◆ **AIM OF THE TASK**
Every line of the entries that holds the word "tests" is to be copied.

[Saved entries]
+ + + + +
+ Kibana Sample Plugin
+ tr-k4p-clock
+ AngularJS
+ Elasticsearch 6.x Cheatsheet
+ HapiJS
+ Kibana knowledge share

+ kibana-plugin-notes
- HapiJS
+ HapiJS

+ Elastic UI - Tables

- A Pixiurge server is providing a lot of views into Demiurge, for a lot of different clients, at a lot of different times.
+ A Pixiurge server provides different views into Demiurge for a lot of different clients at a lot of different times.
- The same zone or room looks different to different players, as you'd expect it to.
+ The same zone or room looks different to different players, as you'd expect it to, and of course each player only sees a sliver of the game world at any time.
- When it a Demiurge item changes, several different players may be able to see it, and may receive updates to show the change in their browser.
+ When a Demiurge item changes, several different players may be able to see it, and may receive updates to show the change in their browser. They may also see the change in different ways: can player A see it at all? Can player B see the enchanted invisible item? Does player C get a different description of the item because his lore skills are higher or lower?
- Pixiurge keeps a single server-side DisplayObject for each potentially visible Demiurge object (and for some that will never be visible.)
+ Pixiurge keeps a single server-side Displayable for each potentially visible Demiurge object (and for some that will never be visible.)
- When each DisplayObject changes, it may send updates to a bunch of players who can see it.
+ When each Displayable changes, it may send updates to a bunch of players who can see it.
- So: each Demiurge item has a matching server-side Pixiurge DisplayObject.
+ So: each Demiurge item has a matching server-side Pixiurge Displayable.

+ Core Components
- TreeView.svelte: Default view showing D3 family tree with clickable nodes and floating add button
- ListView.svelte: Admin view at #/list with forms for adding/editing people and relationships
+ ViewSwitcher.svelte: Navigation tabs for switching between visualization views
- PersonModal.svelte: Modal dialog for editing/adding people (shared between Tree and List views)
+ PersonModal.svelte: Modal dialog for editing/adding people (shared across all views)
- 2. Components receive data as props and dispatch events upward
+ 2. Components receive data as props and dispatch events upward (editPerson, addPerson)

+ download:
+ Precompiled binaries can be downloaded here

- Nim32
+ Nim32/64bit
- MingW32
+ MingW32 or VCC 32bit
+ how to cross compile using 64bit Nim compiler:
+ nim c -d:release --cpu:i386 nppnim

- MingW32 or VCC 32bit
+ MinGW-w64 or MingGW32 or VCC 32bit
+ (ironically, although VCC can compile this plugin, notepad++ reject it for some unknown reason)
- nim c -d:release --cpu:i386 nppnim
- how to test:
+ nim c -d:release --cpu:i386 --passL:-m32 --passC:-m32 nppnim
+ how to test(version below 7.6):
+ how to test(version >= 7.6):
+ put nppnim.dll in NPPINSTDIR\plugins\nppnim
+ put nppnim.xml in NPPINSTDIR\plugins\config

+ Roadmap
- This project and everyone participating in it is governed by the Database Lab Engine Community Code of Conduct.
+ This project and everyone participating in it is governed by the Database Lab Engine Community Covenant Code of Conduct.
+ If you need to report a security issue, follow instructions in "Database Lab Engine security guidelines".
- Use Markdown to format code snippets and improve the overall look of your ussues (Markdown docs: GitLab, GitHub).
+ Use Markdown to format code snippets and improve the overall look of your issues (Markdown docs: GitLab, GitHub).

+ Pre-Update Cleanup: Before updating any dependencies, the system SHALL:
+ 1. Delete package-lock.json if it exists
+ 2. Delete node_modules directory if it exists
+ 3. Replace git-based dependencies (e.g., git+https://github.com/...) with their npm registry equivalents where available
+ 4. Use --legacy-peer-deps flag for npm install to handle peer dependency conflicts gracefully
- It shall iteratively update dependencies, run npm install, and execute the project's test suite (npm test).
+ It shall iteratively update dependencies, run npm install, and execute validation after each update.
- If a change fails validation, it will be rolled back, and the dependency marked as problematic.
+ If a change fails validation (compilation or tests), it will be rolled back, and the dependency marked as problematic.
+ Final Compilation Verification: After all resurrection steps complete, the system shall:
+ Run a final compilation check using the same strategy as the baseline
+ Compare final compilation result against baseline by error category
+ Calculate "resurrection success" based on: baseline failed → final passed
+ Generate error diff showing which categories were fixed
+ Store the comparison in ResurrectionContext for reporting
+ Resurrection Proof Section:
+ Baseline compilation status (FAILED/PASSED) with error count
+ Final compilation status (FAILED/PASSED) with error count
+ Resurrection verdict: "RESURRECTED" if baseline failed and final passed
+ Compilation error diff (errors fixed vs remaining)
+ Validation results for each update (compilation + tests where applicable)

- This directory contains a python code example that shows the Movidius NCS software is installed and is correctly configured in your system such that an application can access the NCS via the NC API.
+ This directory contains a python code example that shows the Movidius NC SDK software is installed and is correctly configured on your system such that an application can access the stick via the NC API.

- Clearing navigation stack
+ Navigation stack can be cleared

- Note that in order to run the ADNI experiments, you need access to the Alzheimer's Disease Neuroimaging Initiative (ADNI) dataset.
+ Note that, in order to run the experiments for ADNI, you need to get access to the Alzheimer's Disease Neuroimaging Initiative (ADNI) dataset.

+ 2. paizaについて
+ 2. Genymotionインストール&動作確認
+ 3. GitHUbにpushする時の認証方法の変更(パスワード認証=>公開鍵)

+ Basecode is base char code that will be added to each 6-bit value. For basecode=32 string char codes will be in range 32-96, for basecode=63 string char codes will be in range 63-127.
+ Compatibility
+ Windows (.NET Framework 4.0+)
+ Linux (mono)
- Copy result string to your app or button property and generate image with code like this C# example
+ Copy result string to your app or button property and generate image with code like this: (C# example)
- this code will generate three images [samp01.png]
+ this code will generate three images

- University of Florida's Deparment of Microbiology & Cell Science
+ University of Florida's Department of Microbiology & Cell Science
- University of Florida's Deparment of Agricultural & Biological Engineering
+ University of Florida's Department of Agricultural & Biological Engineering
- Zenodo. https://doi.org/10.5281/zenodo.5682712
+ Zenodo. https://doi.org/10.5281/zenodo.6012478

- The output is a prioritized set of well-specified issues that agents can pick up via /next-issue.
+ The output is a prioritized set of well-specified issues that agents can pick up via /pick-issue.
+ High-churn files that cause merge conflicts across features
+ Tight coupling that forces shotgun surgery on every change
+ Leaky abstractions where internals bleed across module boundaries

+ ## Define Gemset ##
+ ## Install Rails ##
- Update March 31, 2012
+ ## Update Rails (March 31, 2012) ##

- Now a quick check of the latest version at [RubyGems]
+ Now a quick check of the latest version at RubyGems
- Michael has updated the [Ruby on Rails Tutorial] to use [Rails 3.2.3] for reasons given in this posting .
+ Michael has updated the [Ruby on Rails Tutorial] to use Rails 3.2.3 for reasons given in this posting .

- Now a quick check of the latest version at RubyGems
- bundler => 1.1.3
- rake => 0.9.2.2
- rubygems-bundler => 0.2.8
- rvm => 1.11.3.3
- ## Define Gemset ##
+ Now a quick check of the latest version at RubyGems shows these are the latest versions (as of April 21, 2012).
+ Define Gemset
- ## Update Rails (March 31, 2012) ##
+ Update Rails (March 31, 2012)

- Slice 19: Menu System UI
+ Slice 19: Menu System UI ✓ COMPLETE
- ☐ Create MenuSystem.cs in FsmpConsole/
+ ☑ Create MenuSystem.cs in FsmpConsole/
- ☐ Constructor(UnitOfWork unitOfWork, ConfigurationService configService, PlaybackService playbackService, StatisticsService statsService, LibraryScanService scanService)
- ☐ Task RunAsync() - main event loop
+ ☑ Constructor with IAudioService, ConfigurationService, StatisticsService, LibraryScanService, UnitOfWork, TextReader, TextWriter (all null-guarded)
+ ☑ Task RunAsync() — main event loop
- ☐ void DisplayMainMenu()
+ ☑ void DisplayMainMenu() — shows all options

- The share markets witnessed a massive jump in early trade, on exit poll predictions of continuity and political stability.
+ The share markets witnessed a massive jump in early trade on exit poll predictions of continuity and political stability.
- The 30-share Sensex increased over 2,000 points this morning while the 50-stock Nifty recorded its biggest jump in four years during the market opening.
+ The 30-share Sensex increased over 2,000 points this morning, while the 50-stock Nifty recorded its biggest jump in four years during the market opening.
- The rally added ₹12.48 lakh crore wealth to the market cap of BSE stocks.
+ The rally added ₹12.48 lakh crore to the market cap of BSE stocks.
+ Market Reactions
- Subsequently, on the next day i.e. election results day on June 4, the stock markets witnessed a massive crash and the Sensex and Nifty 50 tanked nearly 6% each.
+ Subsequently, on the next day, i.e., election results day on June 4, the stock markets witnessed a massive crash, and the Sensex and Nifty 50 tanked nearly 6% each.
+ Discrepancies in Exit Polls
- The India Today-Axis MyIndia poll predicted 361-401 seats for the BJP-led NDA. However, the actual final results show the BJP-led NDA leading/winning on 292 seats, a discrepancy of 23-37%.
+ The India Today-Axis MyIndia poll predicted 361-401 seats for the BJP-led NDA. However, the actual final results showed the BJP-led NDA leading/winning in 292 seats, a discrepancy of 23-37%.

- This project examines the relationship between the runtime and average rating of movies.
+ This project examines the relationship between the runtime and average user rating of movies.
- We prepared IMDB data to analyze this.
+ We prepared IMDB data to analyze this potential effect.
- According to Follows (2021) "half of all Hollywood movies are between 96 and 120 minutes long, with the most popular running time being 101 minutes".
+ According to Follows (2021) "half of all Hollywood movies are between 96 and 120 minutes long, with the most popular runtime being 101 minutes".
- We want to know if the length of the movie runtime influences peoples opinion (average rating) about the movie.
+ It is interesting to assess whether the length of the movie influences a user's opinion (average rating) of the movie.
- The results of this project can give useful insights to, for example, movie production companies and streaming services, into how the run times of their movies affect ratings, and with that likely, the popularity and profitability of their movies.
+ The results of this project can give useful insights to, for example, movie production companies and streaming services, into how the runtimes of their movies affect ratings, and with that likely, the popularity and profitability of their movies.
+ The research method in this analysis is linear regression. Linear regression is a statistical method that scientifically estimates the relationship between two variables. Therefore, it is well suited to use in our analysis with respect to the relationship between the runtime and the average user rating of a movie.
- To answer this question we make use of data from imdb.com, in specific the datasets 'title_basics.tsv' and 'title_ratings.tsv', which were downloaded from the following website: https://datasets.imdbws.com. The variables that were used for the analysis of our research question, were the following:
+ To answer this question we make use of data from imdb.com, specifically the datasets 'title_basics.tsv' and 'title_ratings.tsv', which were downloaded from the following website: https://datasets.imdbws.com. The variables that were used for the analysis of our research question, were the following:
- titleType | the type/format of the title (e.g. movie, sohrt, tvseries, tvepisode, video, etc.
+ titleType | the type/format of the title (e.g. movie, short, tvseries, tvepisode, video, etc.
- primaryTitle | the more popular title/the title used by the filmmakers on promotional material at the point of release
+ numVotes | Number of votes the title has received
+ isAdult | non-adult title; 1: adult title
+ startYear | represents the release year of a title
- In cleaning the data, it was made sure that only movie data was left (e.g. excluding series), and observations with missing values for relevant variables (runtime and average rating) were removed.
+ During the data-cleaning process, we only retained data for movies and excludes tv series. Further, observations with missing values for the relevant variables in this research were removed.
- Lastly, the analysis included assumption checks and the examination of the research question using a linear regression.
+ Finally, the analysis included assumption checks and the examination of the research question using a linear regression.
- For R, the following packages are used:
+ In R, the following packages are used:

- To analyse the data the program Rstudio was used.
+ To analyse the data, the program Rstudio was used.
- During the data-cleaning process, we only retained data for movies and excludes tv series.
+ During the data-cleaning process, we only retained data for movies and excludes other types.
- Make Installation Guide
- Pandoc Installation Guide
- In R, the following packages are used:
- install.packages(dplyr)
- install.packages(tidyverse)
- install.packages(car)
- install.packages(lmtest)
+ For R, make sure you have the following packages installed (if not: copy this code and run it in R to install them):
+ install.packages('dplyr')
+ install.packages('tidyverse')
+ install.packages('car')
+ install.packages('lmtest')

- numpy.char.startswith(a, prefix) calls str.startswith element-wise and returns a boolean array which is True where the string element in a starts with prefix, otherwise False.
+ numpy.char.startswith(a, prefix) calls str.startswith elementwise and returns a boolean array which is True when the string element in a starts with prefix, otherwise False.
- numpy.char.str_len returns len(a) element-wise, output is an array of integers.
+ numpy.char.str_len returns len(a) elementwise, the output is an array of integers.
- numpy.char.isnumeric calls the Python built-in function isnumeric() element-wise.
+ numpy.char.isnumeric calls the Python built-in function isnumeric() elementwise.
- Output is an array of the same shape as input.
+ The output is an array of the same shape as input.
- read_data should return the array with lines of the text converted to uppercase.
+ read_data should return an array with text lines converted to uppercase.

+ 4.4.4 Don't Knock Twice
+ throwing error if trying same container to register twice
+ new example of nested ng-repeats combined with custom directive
+ + + + +
◆ **ANSWER FOR THIS EXERCISE**
+ If a change fails validation (compilation or tests), it will be rolled back, and the dependency marked as problematic.
+ Validation results for each update (compilation + tests where applicable)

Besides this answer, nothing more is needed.